Vice Admiral: Obama was outmaneuvered by Russians on START

U.S. Naval Institute - December 23, 2010

 

President Barack Obama was outmaneuvered by the Russians and should have abandoned the New START negotiations instead of seeking a political victory, says former nuclear plans monitor Vice Admiral Jerry Miller, USN (Ret).

“The Obama administration is continuing a dated policy in which we cannot even unilaterally reduce our own inventory of weapons and delivery systems without being on parity with the Russians,” Miller told the U.S. Naval Institute in Annapolis, Md. “We could give up plenty of deployed delivery systems and not adversely affect our national security one bit, but New START prohibits such action - so we are now stuck with some outmoded and useless elements in our nuke force.”

After meeting resistance from several Republicans, the U.S. Senate ratified the New Strategic Arms Reduction Treaty (START) with Russia by a vote of 71-26 on Wednesday.

“The Soviets/Russians were done in by Reagan and our missile defense program because they cannot afford to build such a system,” said Miller. “They instead try to counter our program with rhetoric at the bargaining table. And they won by outmaneuvering Obama.  START plays right into their hands.”

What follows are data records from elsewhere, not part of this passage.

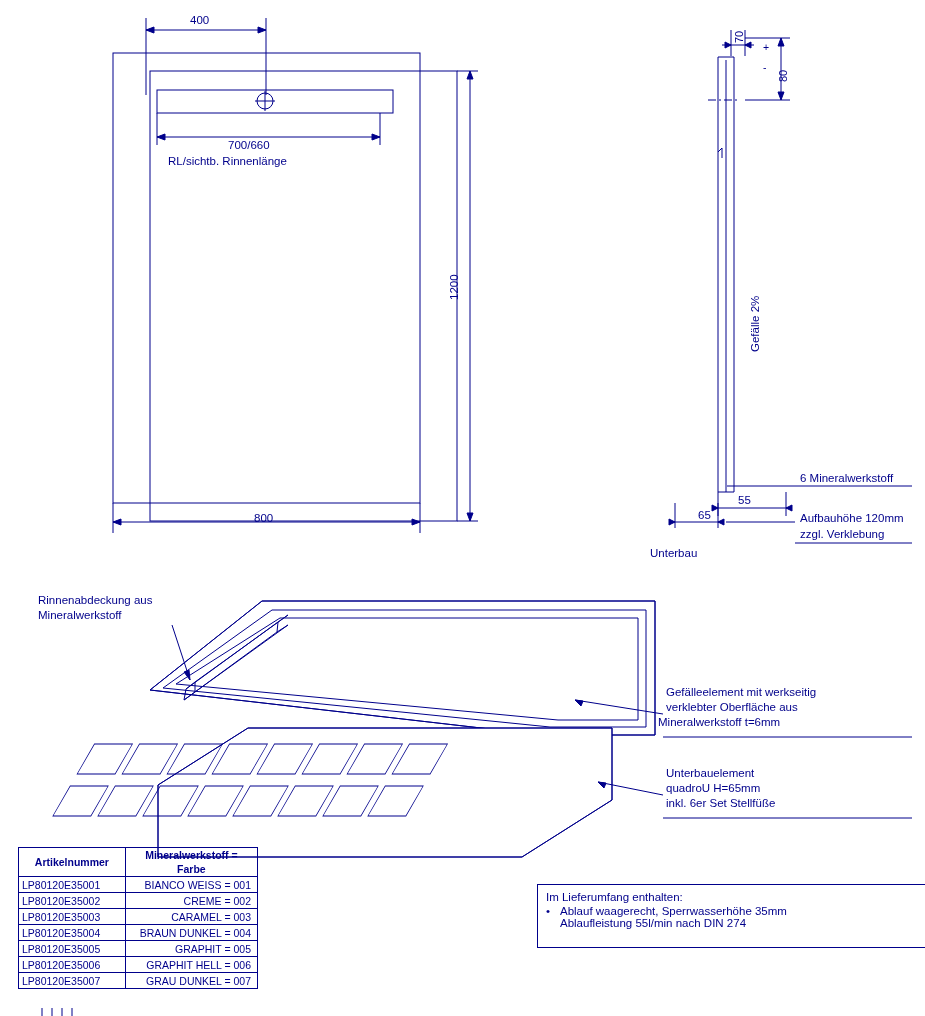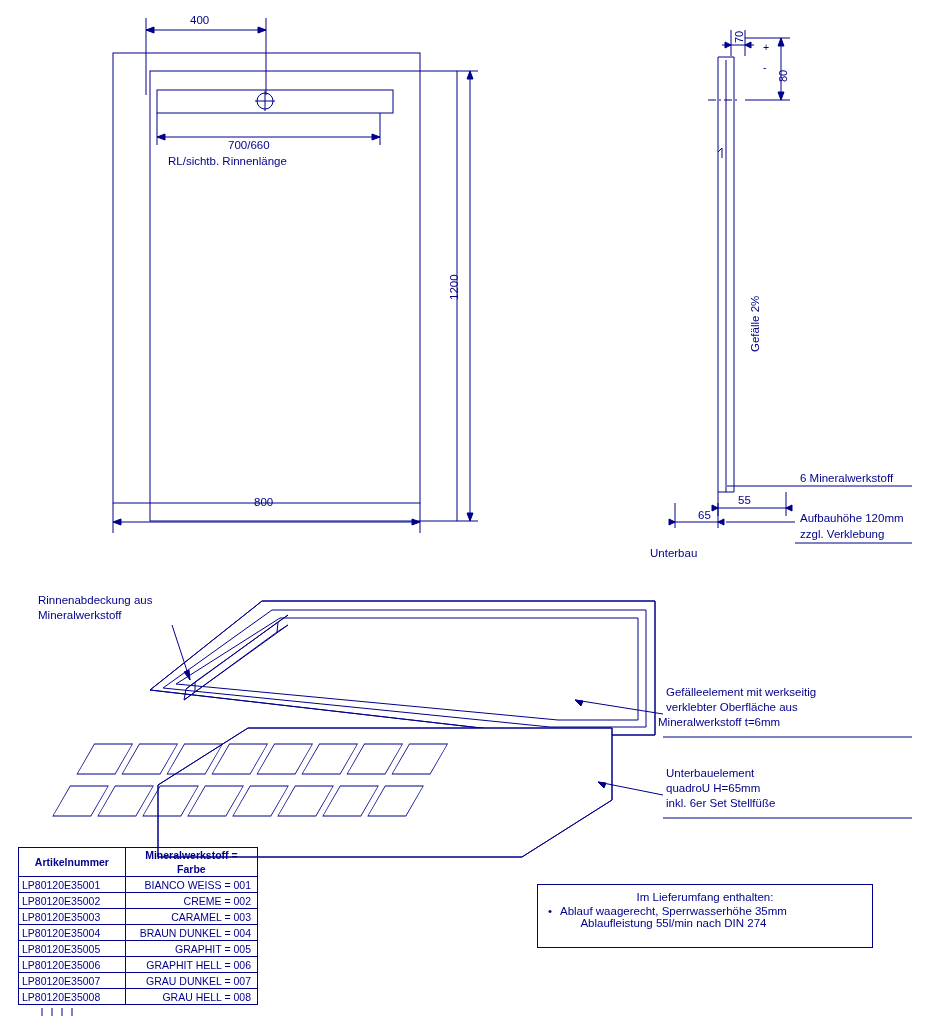--- a/index.html
+++ b/index.html
@@ -207,7 +207,7 @@
   <div class="lbl" style="left:228px; top:139px;">700/660</div>
   <div class="lbl" style="left:168px; top:155px;">RL/sichtb. Rinnenlänge</div>
   <div class="lbl rot90" style="left:448px; top:300px;">1200</div>
-  <div class="lbl" style="left:254px; top:496px;">800</div>
+  <div class="lbl" style="left:254px; top:512px;">800</div>
 
   <div class="lbl rot90" style="left:733px; top:43px; font-size:11px;">70</div>
   <div class="lbl rot90" style="left:777px; top:82px; font-size:11px;">80</div>

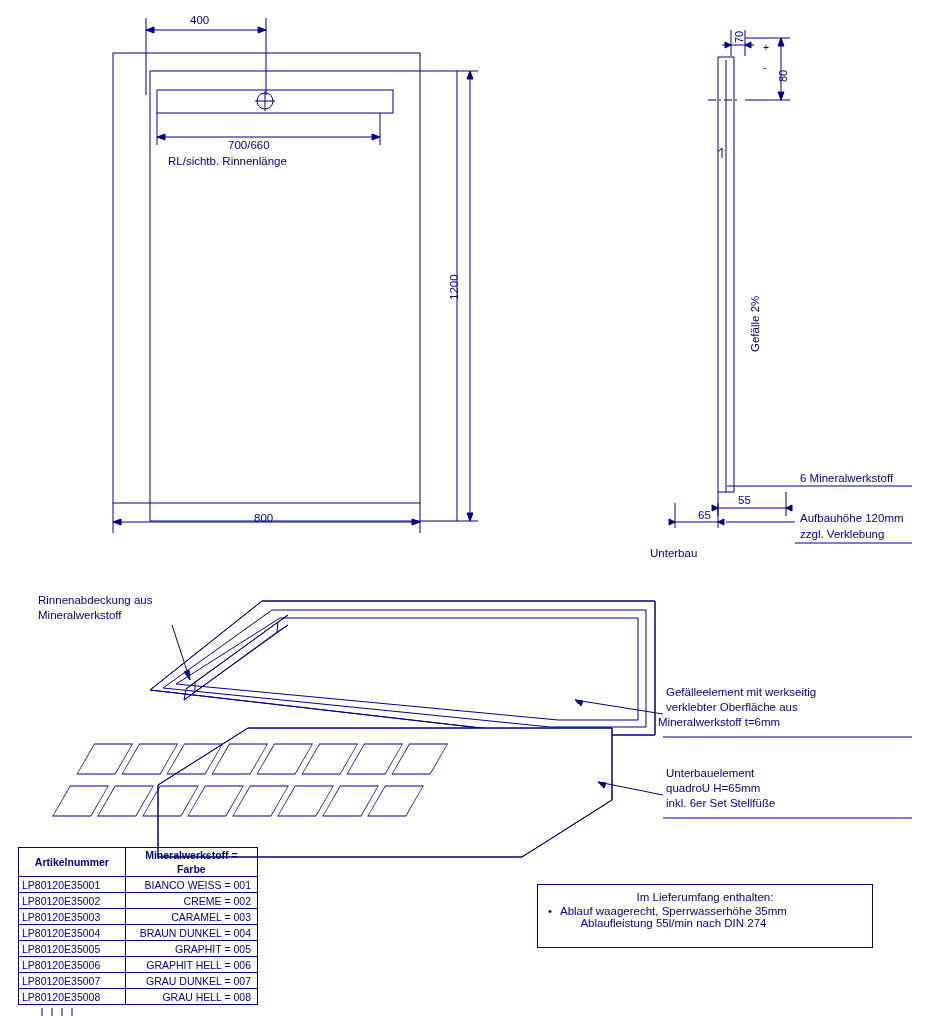--- a/index.html
+++ b/index.html
@@ -278,7 +278,7 @@
     </tbody>
   </table>
 
-  <div class="note-box" style="left:537px; top:884px; width:336px; height:64px;text-align:center;">
+  <div class="note-box" style="left:537px; top:884px; width:389px; height:64px;">
     <div>Im Lieferumfang enthalten:</div>
     <div class="li">
       <span class="bullet">•</span>

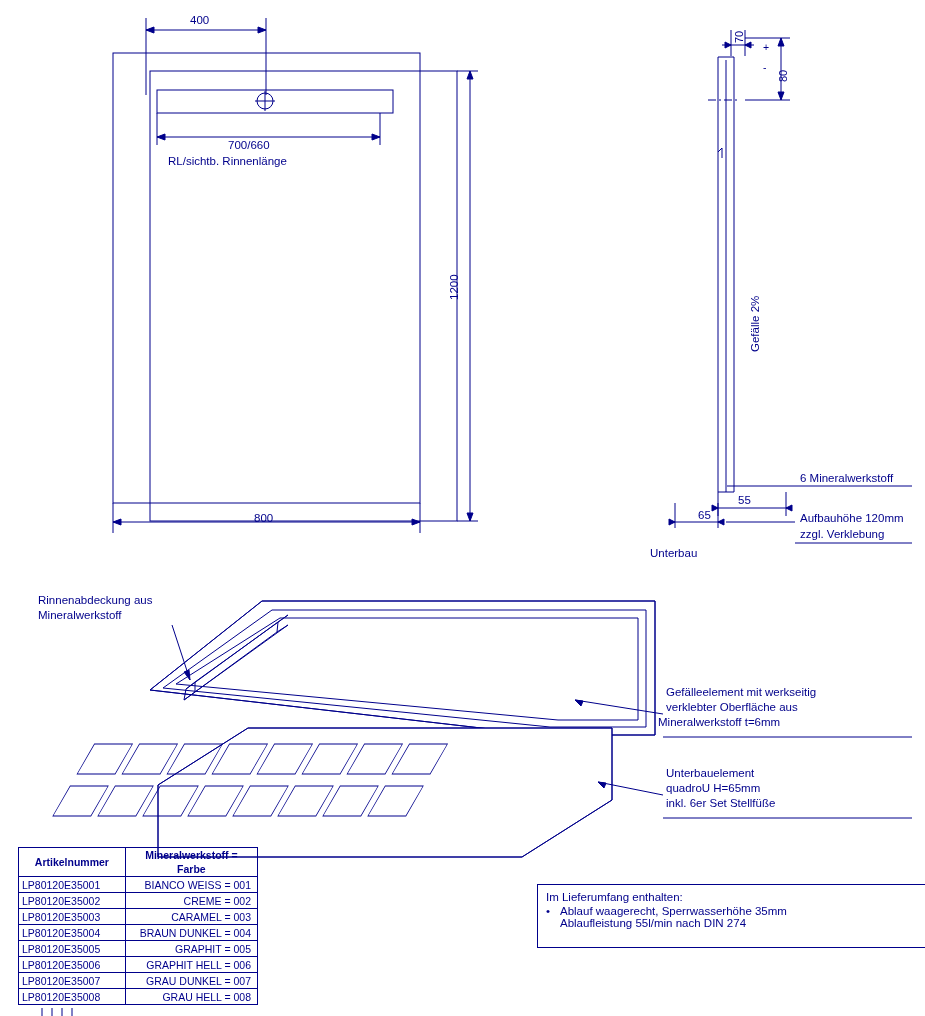--- a/index.html
+++ b/index.html
@@ -271,10 +271,6 @@
         <td class="code">LP80120E35007</td>
         <td class="color">GRAU DUNKEL = 007</td>
       </tr>
-      <tr>
-        <td class="code">LP80120E35008</td>
-        <td class="color">GRAU HELL = 008</td>
-      </tr>
     </tbody>
   </table>
 

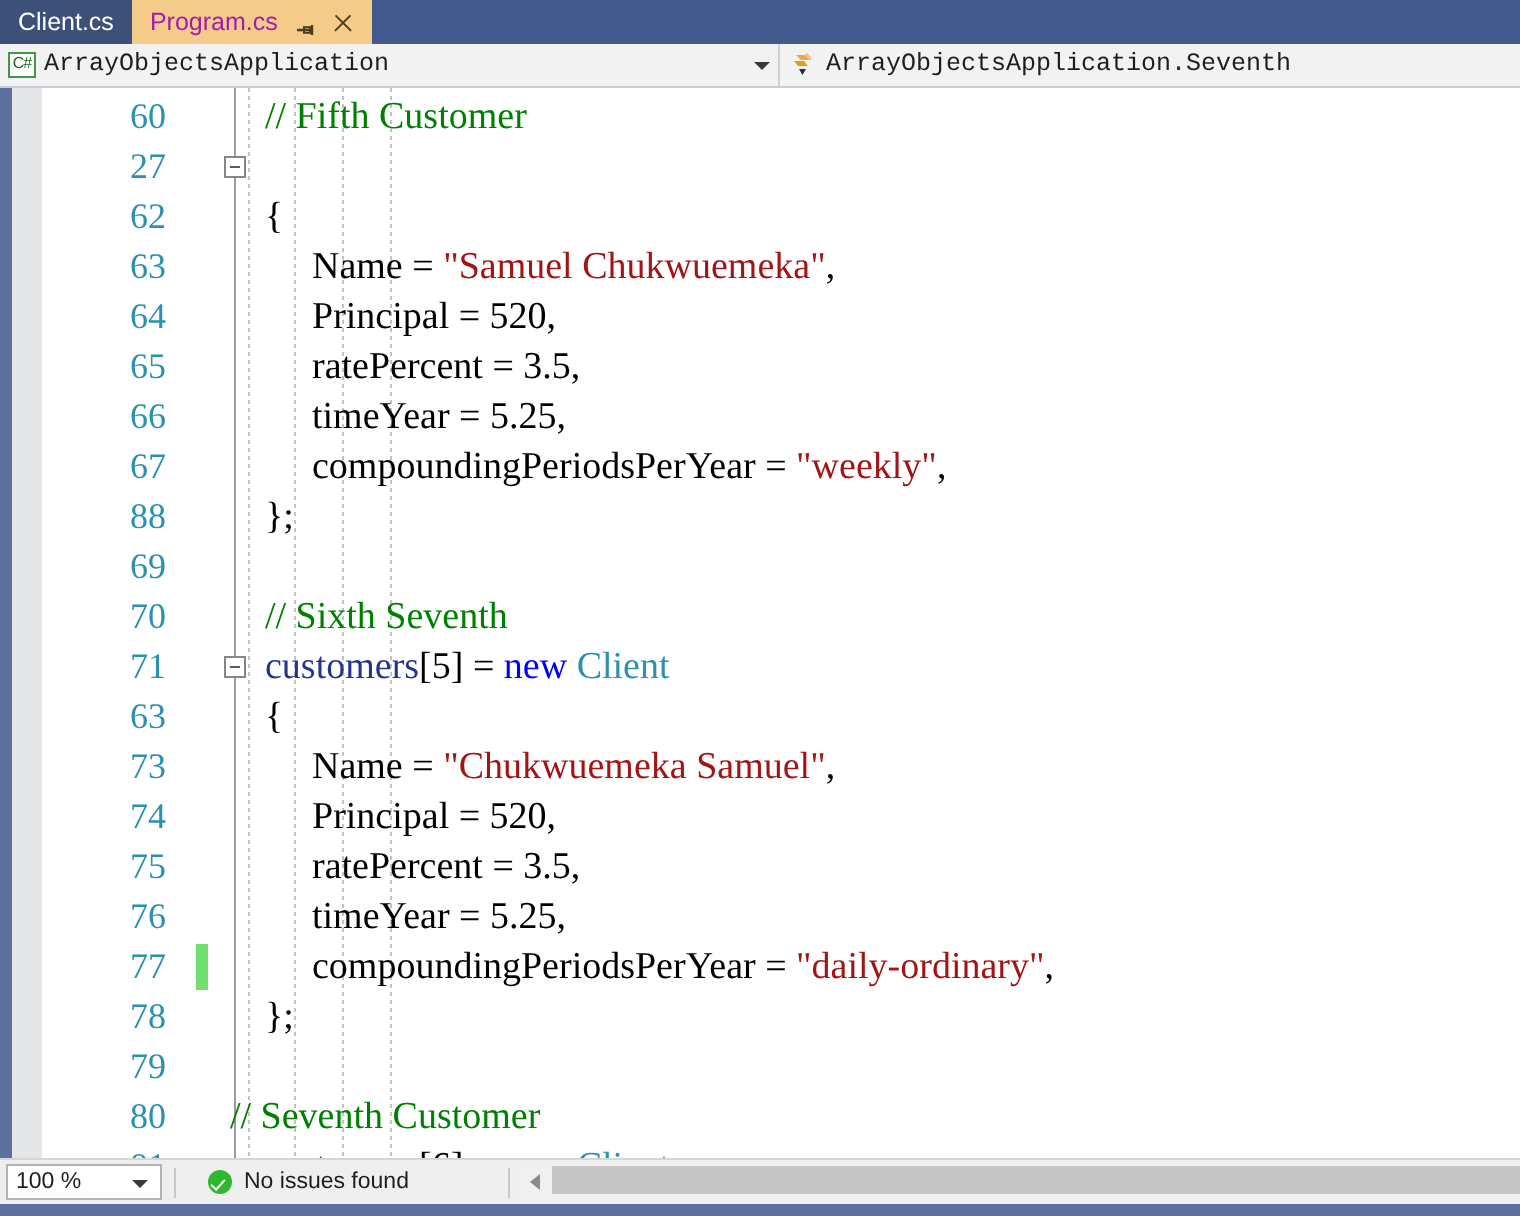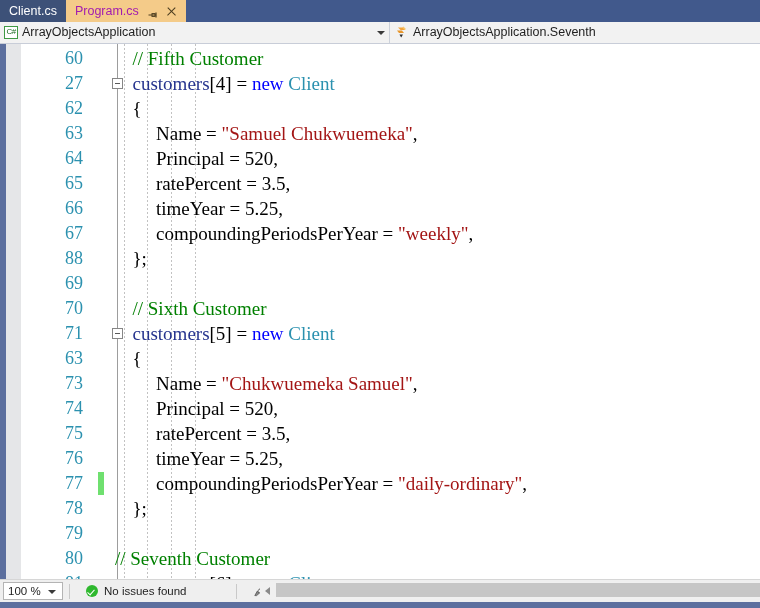--- a/index.html
+++ b/index.html
@@ -105,6 +105,7 @@
     overflow: hidden;
     padding-left: 4px;
     line-height: 21px;
+    font-family: Liberation Mono, monospace;
   }
   .nav-arrow {
     width: 14px;

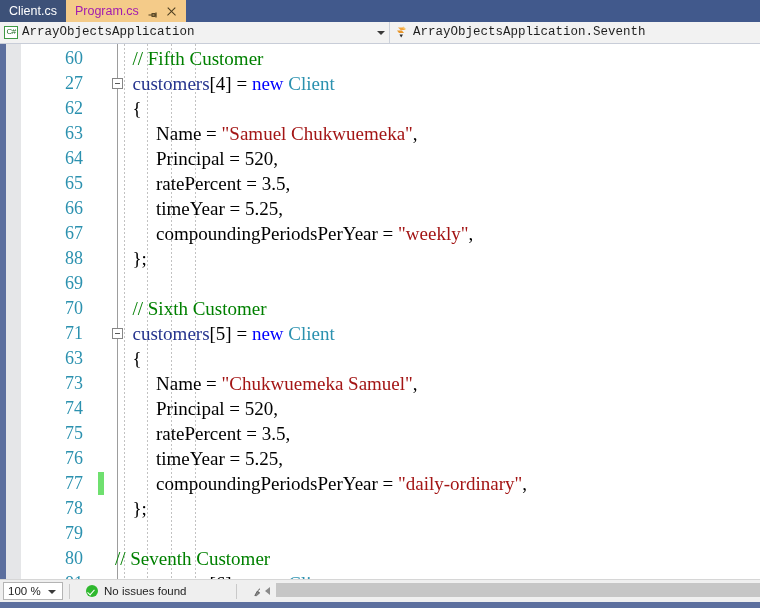--- a/index.html
+++ b/index.html
@@ -430,7 +430,7 @@
       </div>
       <div class="lines" id="lines">
           <div class="line"><span class="lnum">60</span><span class="ctext" style="left: 111.5px;"><span class="tok-comment">// Fifth Customer</span></span></div>
-          <div class="line"><span class="lnum">27</span><span class="collapse-box"></span><span class="ctext" style="left: 111.5px;"><span class="tok-ident">customers</span><span class="tok-plain">[4] = </span><span class="tok-keyword">new</span><span class="tok-plain"> </span><span class="tok-type">Client</span></span></div>
+          <div class="line"><span class="lnum">27</span><span class="collapse-box"></span></div>
           <div class="line"><span class="lnum">62</span><span class="ctext" style="left: 111.5px;"><span class="tok-plain">{</span></span></div>
           <div class="line"><span class="lnum">63</span><span class="ctext" style="left: 135px;"><span class="tok-plain">Name = </span><span class="tok-string">"Samuel Chukwuemeka"</span><span class="tok-plain">,</span></span></div>
           <div class="line"><span class="lnum">64</span><span class="ctext" style="left: 135px;"><span class="tok-plain">Principal = 520,</span></span></div>

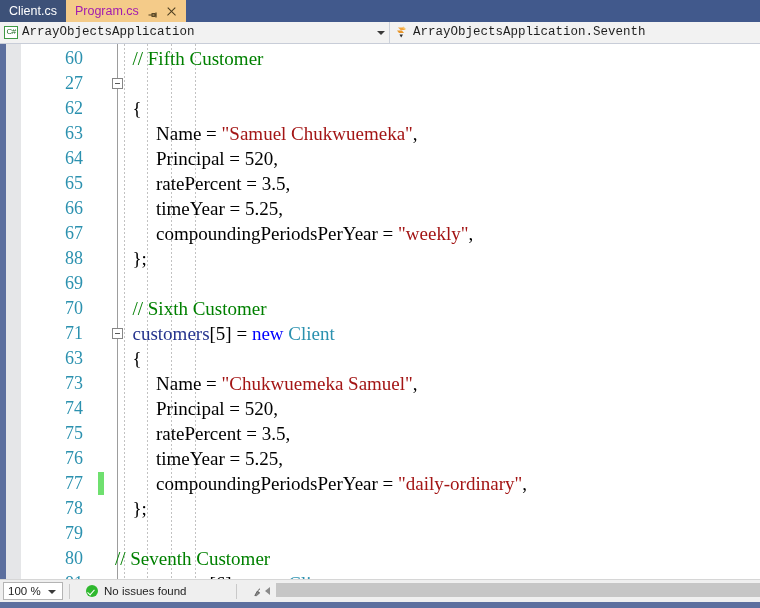--- a/index.html
+++ b/index.html
@@ -439,7 +439,7 @@
           <div class="line"><span class="lnum">67</span><span class="ctext" style="left: 135px;"><span class="tok-plain">compoundingPeriodsPerYear = </span><span class="tok-string">"weekly"</span><span class="tok-plain">,</span></span></div>
           <div class="line"><span class="lnum">88</span><span class="ctext" style="left: 111.5px;"><span class="tok-plain">};</span></span></div>
           <div class="line"><span class="lnum">69</span><span class="ctext" style="left: 88px;"><span class="tok-plain"></span></span></div>
-          <div class="line"><span class="lnum">70</span><span class="ctext" style="left: 111.5px;"><span class="tok-comment">// Sixth Customer</span></span></div>
+          <div class="line"><span class="lnum">70</span><span class="ctext" style="left: 111.5px;"><span class="tok-comment">// Sixth Seventh</span></span></div>
           <div class="line"><span class="lnum">71</span><span class="collapse-box"></span><span class="ctext" style="left: 111.5px;"><span class="tok-ident">customers</span><span class="tok-plain">[5] = </span><span class="tok-keyword">new</span><span class="tok-plain"> </span><span class="tok-type">Client</span></span></div>
           <div class="line"><span class="lnum">63</span><span class="ctext" style="left: 111.5px;"><span class="tok-plain">{</span></span></div>
           <div class="line"><span class="lnum">73</span><span class="ctext" style="left: 135px;"><span class="tok-plain">Name = </span><span class="tok-string">"Chukwuemeka Samuel"</span><span class="tok-plain">,</span></span></div>

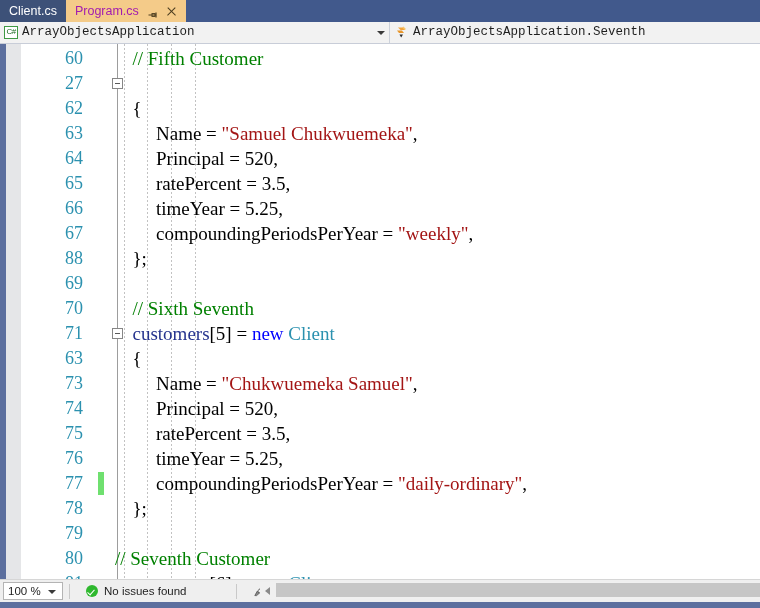--- a/index.html
+++ b/index.html
@@ -263,7 +263,7 @@
     position: relative;
   }
   .zoom-combo {
-    width: 60px;
+    width: 78px;
     height: 18px;
     margin-left: 3px;
     background: #ffffff;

Former President Ronald Reagan’s Strategic Defense Initiative (SDI) is often credited with bankrupting the U.S.S.R. because the Soviets were unable to keep pace with the technology being developed by the United States.

 “We have always been superior in quality of our nuclear force, so we did not have to negotiate with a party we do not trust,” said Miller. “If Obama wanted to save some money and improve national defense, he should have gotten out of the nuke negations and acted unilaterally. START is simply a political victory for Obama.”

Miller, who helped prepare the National Strategic Target List and Single Integrated Operational Plan for waging nuclear war and later participated in arms control meetings with the Soviet government, expressed concern that START could leave the United States vulnerable to other emerging threats.

“The treaty prohibits the conversion of an existing ballistic missile system into a missile defense system,” said Miller. “We might want to do that with a Trident or an ICBM sometime in the future, particularly if the Chinese alleged threat materializes.”

Miller’s book “Stockpile: The Story Behind 10,000 Strategic Nuclear Weapons” details the buildup of nuclear arms and the policies to keep the stockpile under control.